Top of Available records

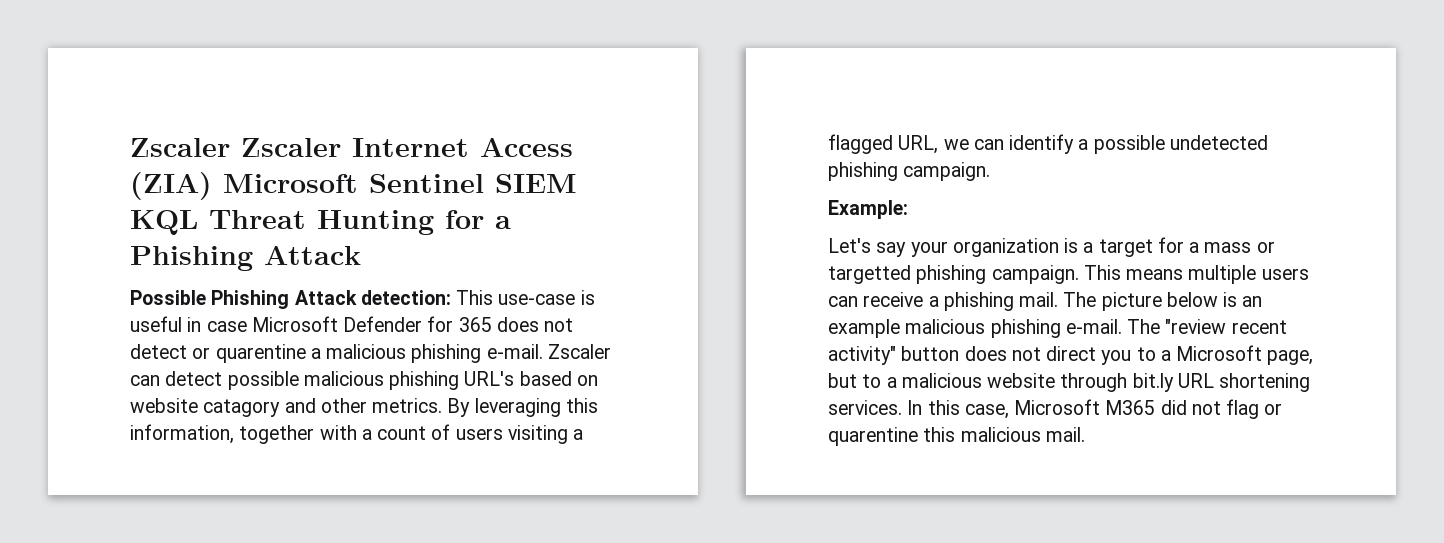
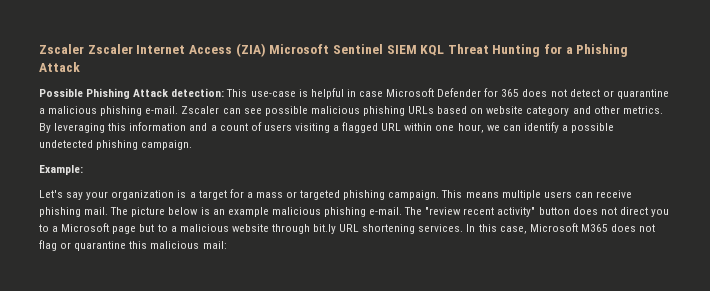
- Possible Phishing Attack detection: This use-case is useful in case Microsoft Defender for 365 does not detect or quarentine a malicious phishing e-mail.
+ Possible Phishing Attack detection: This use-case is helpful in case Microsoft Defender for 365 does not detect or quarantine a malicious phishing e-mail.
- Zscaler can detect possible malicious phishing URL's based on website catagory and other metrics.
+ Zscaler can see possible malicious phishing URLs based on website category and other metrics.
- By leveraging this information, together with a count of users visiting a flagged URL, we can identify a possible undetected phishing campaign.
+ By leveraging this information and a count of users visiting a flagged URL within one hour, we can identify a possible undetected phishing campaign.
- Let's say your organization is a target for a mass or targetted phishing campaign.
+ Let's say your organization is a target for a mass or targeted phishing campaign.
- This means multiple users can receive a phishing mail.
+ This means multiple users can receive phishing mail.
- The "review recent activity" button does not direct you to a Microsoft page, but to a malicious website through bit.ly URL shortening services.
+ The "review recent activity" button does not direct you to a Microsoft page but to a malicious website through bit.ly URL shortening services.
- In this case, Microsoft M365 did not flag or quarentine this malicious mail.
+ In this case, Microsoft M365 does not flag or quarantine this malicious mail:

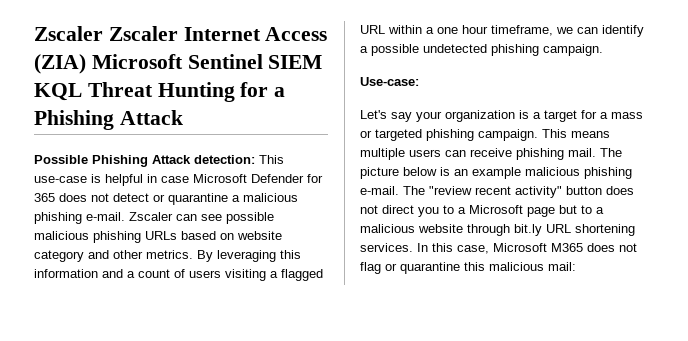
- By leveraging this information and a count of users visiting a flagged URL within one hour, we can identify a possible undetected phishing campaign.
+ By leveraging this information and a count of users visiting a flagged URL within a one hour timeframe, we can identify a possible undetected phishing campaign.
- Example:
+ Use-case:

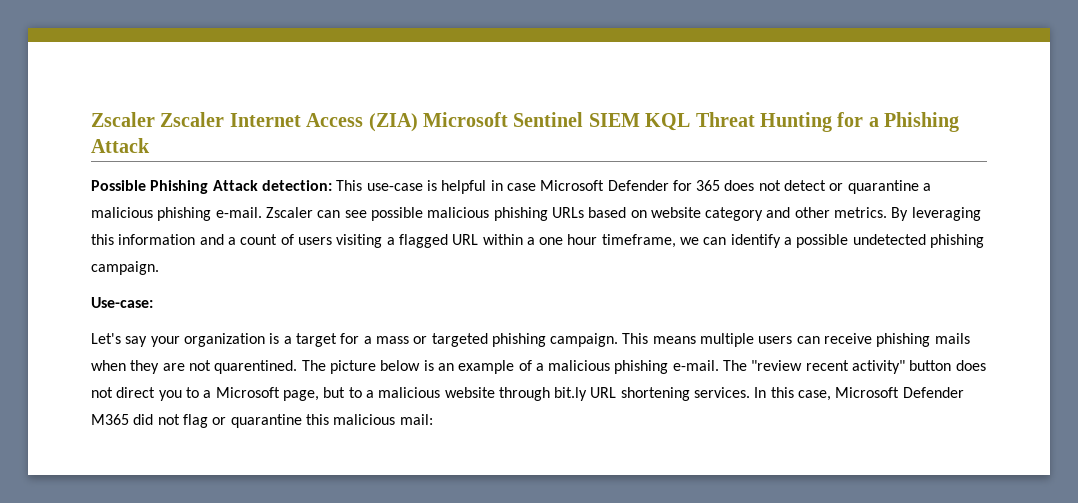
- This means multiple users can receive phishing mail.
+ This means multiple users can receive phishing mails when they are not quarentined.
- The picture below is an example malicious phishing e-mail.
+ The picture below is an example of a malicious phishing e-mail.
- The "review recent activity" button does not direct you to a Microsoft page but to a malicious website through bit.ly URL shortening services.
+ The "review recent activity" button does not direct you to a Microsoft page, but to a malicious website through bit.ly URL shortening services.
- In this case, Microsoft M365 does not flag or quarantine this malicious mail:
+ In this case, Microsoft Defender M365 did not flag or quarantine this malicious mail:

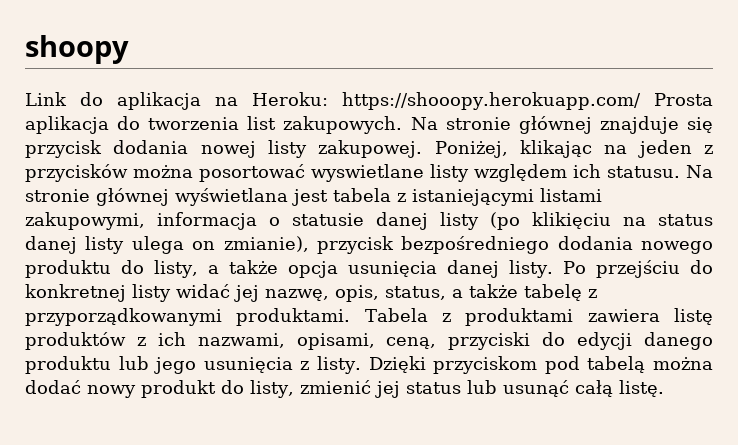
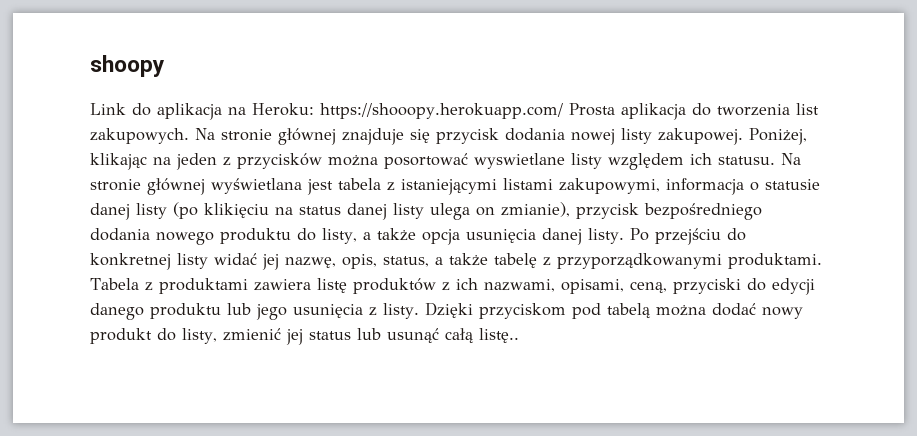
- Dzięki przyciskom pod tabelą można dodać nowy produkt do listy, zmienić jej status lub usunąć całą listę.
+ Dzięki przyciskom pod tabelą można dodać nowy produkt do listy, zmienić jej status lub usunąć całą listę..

Bottom of Available records

→ **Exercise goal**: Find the lines in the records that contain the word "mass", then copy every one of them.

→ **Expected output**:
- Let's say your organization is a target for a mass or targetted phishing campaign.
+ Let's say your organization is a target for a mass or targeted phishing campaign.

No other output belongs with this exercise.